Adorei o texto. Em especial o trecho em que fica claro que filhos (no caso filhas) são problema da mãe. O pai lépido e faceiro virou as costas e se mandou, quem lembrou das meninas foi a mãe. O texto é romântico, tem final feliz...Que bom!

Flávia Braun disse...

Gostei muito!
Apesar do 'machismo' imperando no texto ( rsrs ) , é de um grande romantismo.
Nada como sair da 'rotina' e decobrir, aos trancos e barrancos, que o melhor da vida é exatamente essa 'rotina' com quem amamos.

bjs!

Andrezza disse...

Duas coisas me chamaram a atenção e me tocaram de verdade no seu ótimo texto. Uma é essa nostalgia que temos e insistimos em carregar ao longo da vida, de que antes éramos mais felizes, mais livres, mais leves e a ilusão de que podemos voltar a esse tempo. Imagino que para os casados isso deve ser um incômodo ainda muito maior, rsrs...
Outra é o complemento desse raciocínio.

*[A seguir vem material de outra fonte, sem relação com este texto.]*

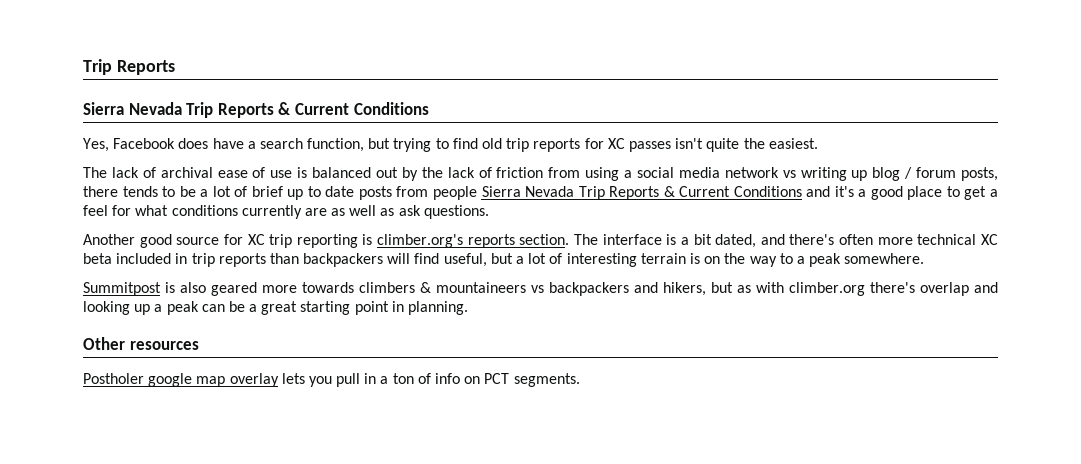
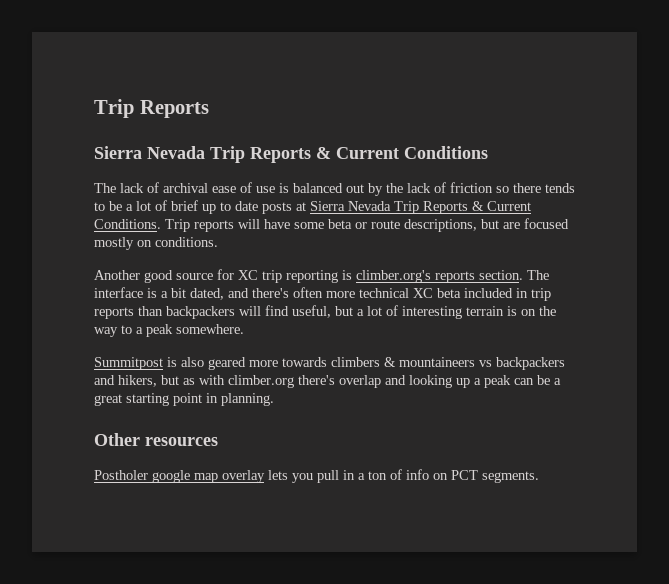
[83,138,818,152] // Yes, Facebook does have a search function, but trying to find old trip reports for XC passes isn't quite the easiest. -> (488, 152) none
[548,167,999,181] from using a social media network vs writing up blog / forum posts, -> [496,186,509,193] so
[396,186,999,200] [83,205,489,219] from people Sierra Nevada Trip Reports & Current Conditions and it's a good place to get a feel for what conditions currently are as well as ask questions. -> [296,201,531,214] [94,218,569,232] [94,237,218,250] at Sierra Nevada Trip Reports & Current Conditions. Trip reports will have some beta or route descriptions, but are focused mostly on conditions.

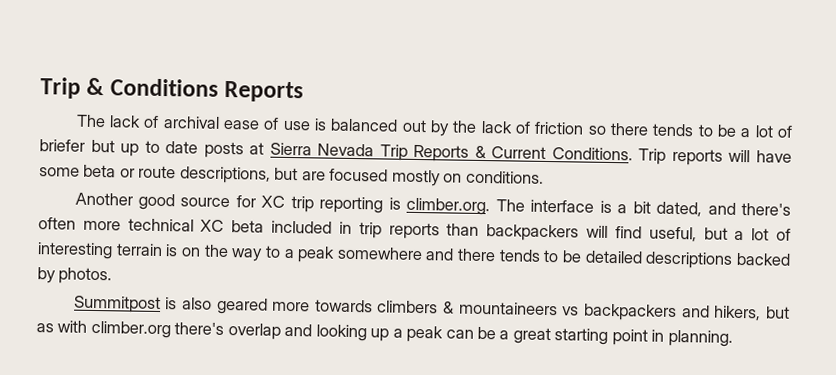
[94,99,209,118] [94,146,488,163] Trip Reports // Sierra Nevada Trip Reports & Current Conditions -> [40,77,305,103] Trip & Conditions Reports
[171,200,198,211] brief -> [39,139,115,153] briefer but
[356,270,523,283] climber.org's reports section. -> [406,197,491,216] climber.org.
[176,324,244,334] somewhere. -> [336,246,791,269] [37,267,113,285] somewhere and there tends to be detailed descriptions backed by photos.
[94,433,218,446] [94,469,539,483] // Other resources // Postholer google map overlay lets you pull in a ton of info on PCT segments. -> (733, 338) none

De como as vezes pouco valorizamos as pequenas coisas, a rotina, o cotidiano, a pessoa e as circusntâncias que escolhemos para nossas vidas, e não valorizando, não aceitamos totalmente essas escolhas. Aí, lá vem a nostalgia nos atormentar... História sem fim? Talvez as férias sejam uma boa alternativa, rs.
Adorei o doce final do conto!
Abraços,
Andrezza.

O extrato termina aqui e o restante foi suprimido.